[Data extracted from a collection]
== Segment start ==
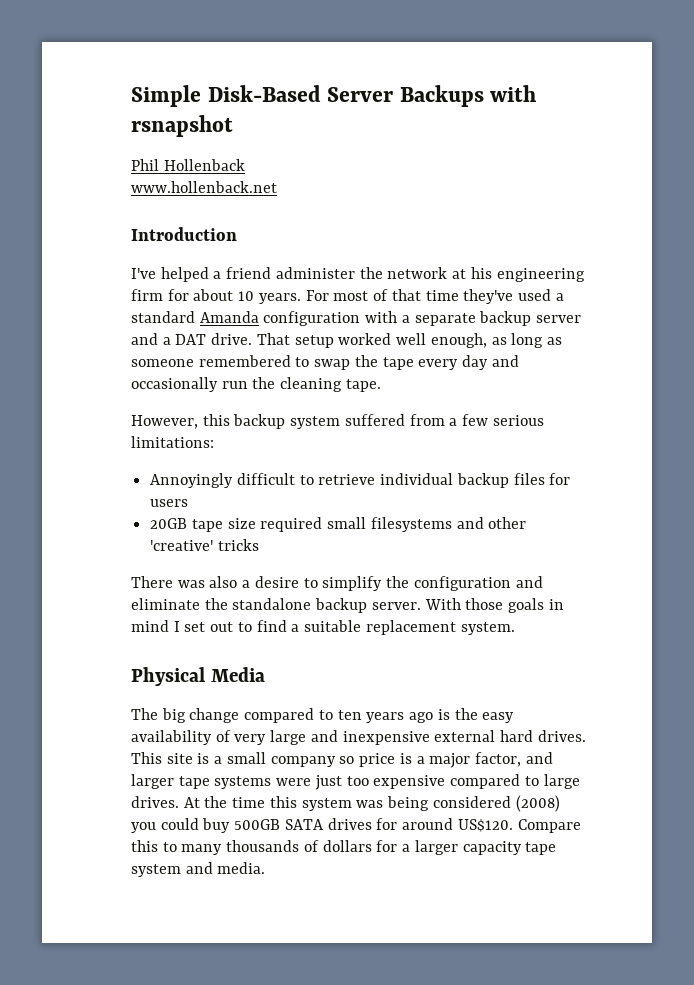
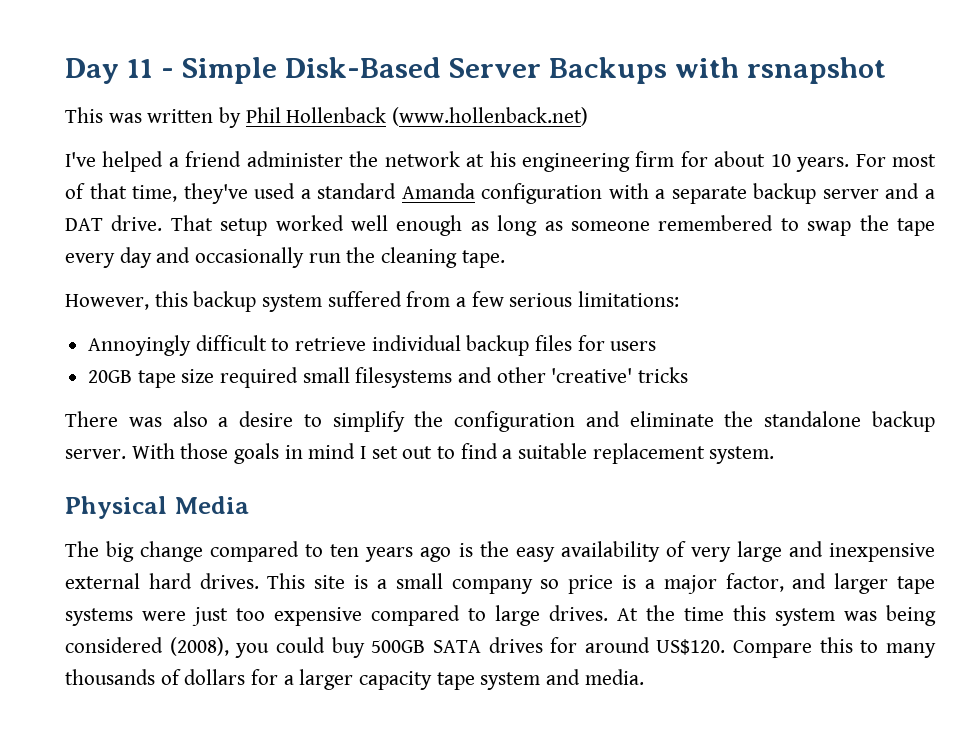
- Simple Disk-Based Server Backups with rsnapshot
+ Day 11 - Simple Disk-Based Server Backups with rsnapshot
- Phil Hollenback
- www.hollenback.net
- Introduction
+ This was written by Phil Hollenback (www.hollenback.net)
- For most of that time they've used a standard Amanda configuration with a separate backup server and a DAT drive.
+ For most of that time, they've used a standard Amanda configuration with a separate backup server and a DAT drive.
- That setup worked well enough, as long as someone remembered to swap the tape every day and occasionally run the cleaning tape.
+ That setup worked well enough as long as someone remembered to swap the tape every day and occasionally run the cleaning tape.
- At the time this system was being considered (2008) you could buy 500GB SATA drives for around US$120.
+ At the time this system was being considered (2008), you could buy 500GB SATA drives for around US$120.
== Segment end ==
Restate the data word for word without pictures.

- Simple Disk-Based Server Backups with rsnapshot
+ Day 11 - Simple Disk-Based Server Backups with rsnapshot
- Phil Hollenback
- www.hollenback.net
- Introduction
+ This was written by Phil Hollenback (www.hollenback.net)
- For most of that time they've used a standard Amanda configuration with a separate backup server and a DAT drive.
+ For most of that time, they've used a standard Amanda configuration with a separate backup server and a DAT drive.
- That setup worked well enough, as long as someone remembered to swap the tape every day and occasionally run the cleaning tape.
+ That setup worked well enough as long as someone remembered to swap the tape every day and occasionally run the cleaning tape.
- At the time this system was being considered (2008) you could buy 500GB SATA drives for around US$120.
+ At the time this system was being considered (2008), you could buy 500GB SATA drives for around US$120.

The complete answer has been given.